Starting at the first line of the data, print every line up to and including the one with "padding:0 9px 0", but no pictures.

• [Records provided]:
———

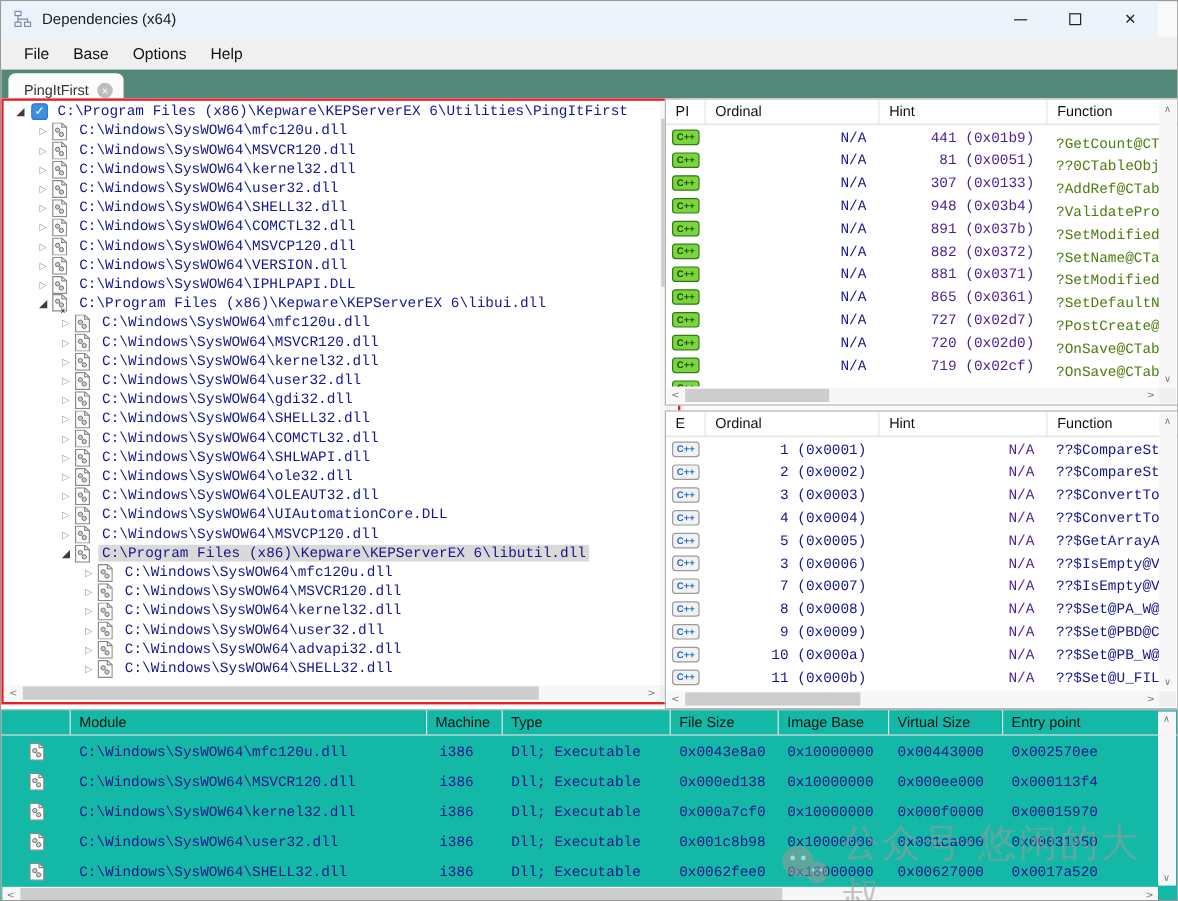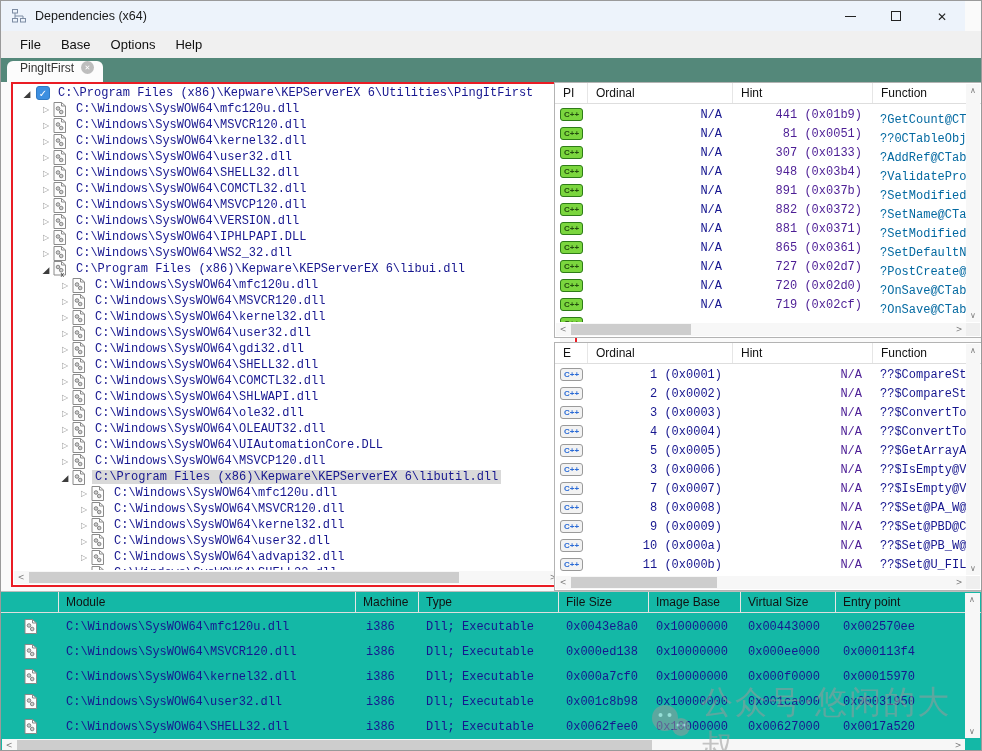--- a/index.html
+++ b/index.html
@@ -16,30 +16,30 @@
   .min-glyph{width:11px;border-top:1.4px solid #222;display:inline-block;}
   .max-glyph{width:10px;height:10px;border:1.3px solid #222;display:inline-block;}
   .close-glyph::before{content:"\2715";font-size:12px;font-family:"DejaVu Sans",sans-serif;}
 
   
   .menubar{position:absolute;top:30px;left:0;right:0;height:27px;background:#f0f0f0;display:flex;align-items:center;padding-left:9px;}
   .menu-item{padding:0 10px;font-size:13px;color:#111;height:100%;display:flex;align-items:center;}
 
   
   .tabbar{position:absolute;top:57px;left:0;right:0;height:24px;background:#54887a;display:flex;align-items:flex-end;padding-left:6px;}
-  .tab{height:21px;background:#fcfcfc;border-radius:6px 6px 0 0;display:flex;align-items:flex-start;gap:7px;
+  .tab{height:21px;background:#fcfcfc;border-radius:6px 6px 0 0;display:flex;align-items:flex-end;gap:7px;
        padding:0 9px 0 13px;font-size:12px;color:#333;}
   .tab-close{width:13px;height:13px;border-radius:50%;background:#bdbdbd;color:#fff;display:inline-flex;align-items:center;justify-content:center;}
   .tab-close::before{content:"\2715";font-size:7px;font-family:"DejaVu Sans",sans-serif;}
 
   
   .main{position:absolute;top:81px;left:0;right:0;height:509px;background:#fafafa;}
 
   
-  .tree-panel{position:absolute;left:10px;top:0;width:566px;height:505px;border:2px solid #ea1c24;background:#fff;}
+  .tree-panel{position:absolute;left:0;top:0;width:566px;height:505px;border:2px solid #ea1c24;background:#fff;}
   .tree-rows{position:absolute;top:1px;left:1px;right:16px;bottom:15px;overflow:hidden;
              font-family:"Liberation Mono",monospace;font-size:12px;color:#16168f;}
   .tree-row{height:16px;display:flex;align-items:center;white-space:nowrap;}
   .exp{width:14px;flex:0 0 14px;text-align:center;font-family:"DejaVu Sans",sans-serif;line-height:16px;}
   .exp-collapsed::before{content:"\25B7";font-size:8px;color:#9a9a9a;}
   .exp-expanded::before{content:"\25E2";font-size:9px;color:#3c3c3c;}
   .tree-checkbox{width:14px;height:14px;flex:0 0 14px;background:#3d8fe0;border:1px solid #2f79c4;border-radius:3px;
                  margin:0 5px 0 2px;display:inline-flex;align-items:center;justify-content:center;}
   .tree-checkbox::before{content:"\2713";color:#fff;font-size:10px;font-family:"DejaVu Sans",sans-serif;}
   .dll-icon{width:16px;flex:0 0 16px;margin-right:4px;display:inline-flex;align-items:center;}
@@ -71,21 +71,21 @@
              font-family:"Liberation Mono",monospace;font-size:12px;}
   .grid-row{height:19px;display:flex;align-items:center;white-space:nowrap;}
   .cell-badge{width:33px;flex:0 0 33px;display:flex;justify-content:center;}
   .badge{width:23px;height:13px;border-radius:3px;display:inline-flex;align-items:center;justify-content:center;
          font-family:"Liberation Sans",sans-serif;font-size:8px;font-weight:bold;letter-spacing:0;}
   .badge-import{background:#7bd63e;border:1px solid #2e7c18;color:#234d0e;}
   .badge-export{background:#f2f2f2;border:1px solid #9a9a9a;color:#2b6bd6;}
   .cell-ordinal{width:134px;flex:0 0 134px;text-align:right;color:#16168f;}
   .cell-hint{width:140px;flex:0 0 140px;text-align:right;color:#4c1d95;}
   .cell-func{padding-left:18px;overflow:hidden;}
-  .func-import{color:#0369a1;margin-top:11px;}
+  .func-import{color:#4d7c0f;margin-top:11px;}
   .func-export{color:#16168f;}
 
   
   .modules-panel{position:absolute;top:590px;left:0;right:0;height:161px;background:#14b8a6;border-top:1px solid #bdbdbd;}
   .mod-header{height:21px;display:flex;align-items:stretch;font-size:12px;color:#111;border-bottom:1px solid #dedede;padding-right:16px;}
   .mh{display:flex;align-items:center;padding-left:7px;border-right:1px solid #e6e6e6;}
   .mh-icon{width:58px;flex:0 0 58px;}
   .mh-module{width:297px;flex:0 0 297px;}
   .mh-machine{width:63px;flex:0 0 63px;}
   .mh-type{width:140px;flex:0 0 140px;}
@@ -284,34 +284,20 @@
             <span class="dll-icon">
               <svg width="13" height="15" viewBox="0 0 13 15">
                 <path d="M1 .5h7.5L12.5 4v10.5h-11.5z" fill="#fdfdfd" stroke="#8a8a8a"></path>
                 <path d="M8.5 .5V4h4" fill="none" stroke="#8a8a8a"></path>
                 <circle cx="5" cy="6.5" r="1.8" fill="#cfcfcf" stroke="#6d6d6d" stroke-width=".8"></circle>
                 <circle cx="8.2" cy="10" r="1.8" fill="#cfcfcf" stroke="#6d6d6d" stroke-width=".8"></circle>
               </svg>
             </span>
 
             <span class="tree-label">C:\Windows\SysWOW64\IPHLPAPI.DLL</span>
-          </div>
-          <div class="tree-row" style="padding-left: 25px;">
-            <span class="exp exp-collapsed"></span>
-
-            <span class="dll-icon">
-              <svg width="13" height="15" viewBox="0 0 13 15">
-                <path d="M1 .5h7.5L12.5 4v10.5h-11.5z" fill="#fdfdfd" stroke="#8a8a8a"></path>
-                <path d="M8.5 .5V4h4" fill="none" stroke="#8a8a8a"></path>
-                <circle cx="5" cy="6.5" r="1.8" fill="#cfcfcf" stroke="#6d6d6d" stroke-width=".8"></circle>
-                <circle cx="8.2" cy="10" r="1.8" fill="#cfcfcf" stroke="#6d6d6d" stroke-width=".8"></circle>
-              </svg>
-            </span>
-
-            <span class="tree-label">C:\Windows\SysWOW64\WS2_32.dll</span>
           </div>
           <div class="tree-row" style="padding-left: 25px;">
 
             <span class="exp exp-expanded"></span>
 
             <span class="dll-icon">
               <svg width="13" height="16" viewBox="0 0 13 16">
                 <path d="M1 .5h7.5L12.5 4v10h-11.5z" fill="#fdfdfd" stroke="#8a8a8a"></path>
                 <path d="M8.5 .5V4h4" fill="none" stroke="#8a8a8a"></path>
                 <circle cx="5" cy="6" r="1.8" fill="#cfcfcf" stroke="#6d6d6d" stroke-width=".8"></circle>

———

• [Output for this exercise]:
--- a/index.html
+++ b/index.html
@@ -16,30 +16,30 @@
   .min-glyph{width:11px;border-top:1.4px solid #222;display:inline-block;}
   .max-glyph{width:10px;height:10px;border:1.3px solid #222;display:inline-block;}
   .close-glyph::before{content:"\2715";font-size:12px;font-family:"DejaVu Sans",sans-serif;}
 
   
   .menubar{position:absolute;top:30px;left:0;right:0;height:27px;background:#f0f0f0;display:flex;align-items:center;padding-left:9px;}
   .menu-item{padding:0 10px;font-size:13px;color:#111;height:100%;display:flex;align-items:center;}
 
   
   .tabbar{position:absolute;top:57px;left:0;right:0;height:24px;background:#54887a;display:flex;align-items:flex-end;padding-left:6px;}
-  .tab{height:21px;background:#fcfcfc;border-radius:6px 6px 0 0;display:flex;align-items:flex-start;gap:7px;
+  .tab{height:21px;background:#fcfcfc;border-radius:6px 6px 0 0;display:flex;align-items:flex-end;gap:7px;
        padding:0 9px 0 13px;font-size:12px;color:#333;}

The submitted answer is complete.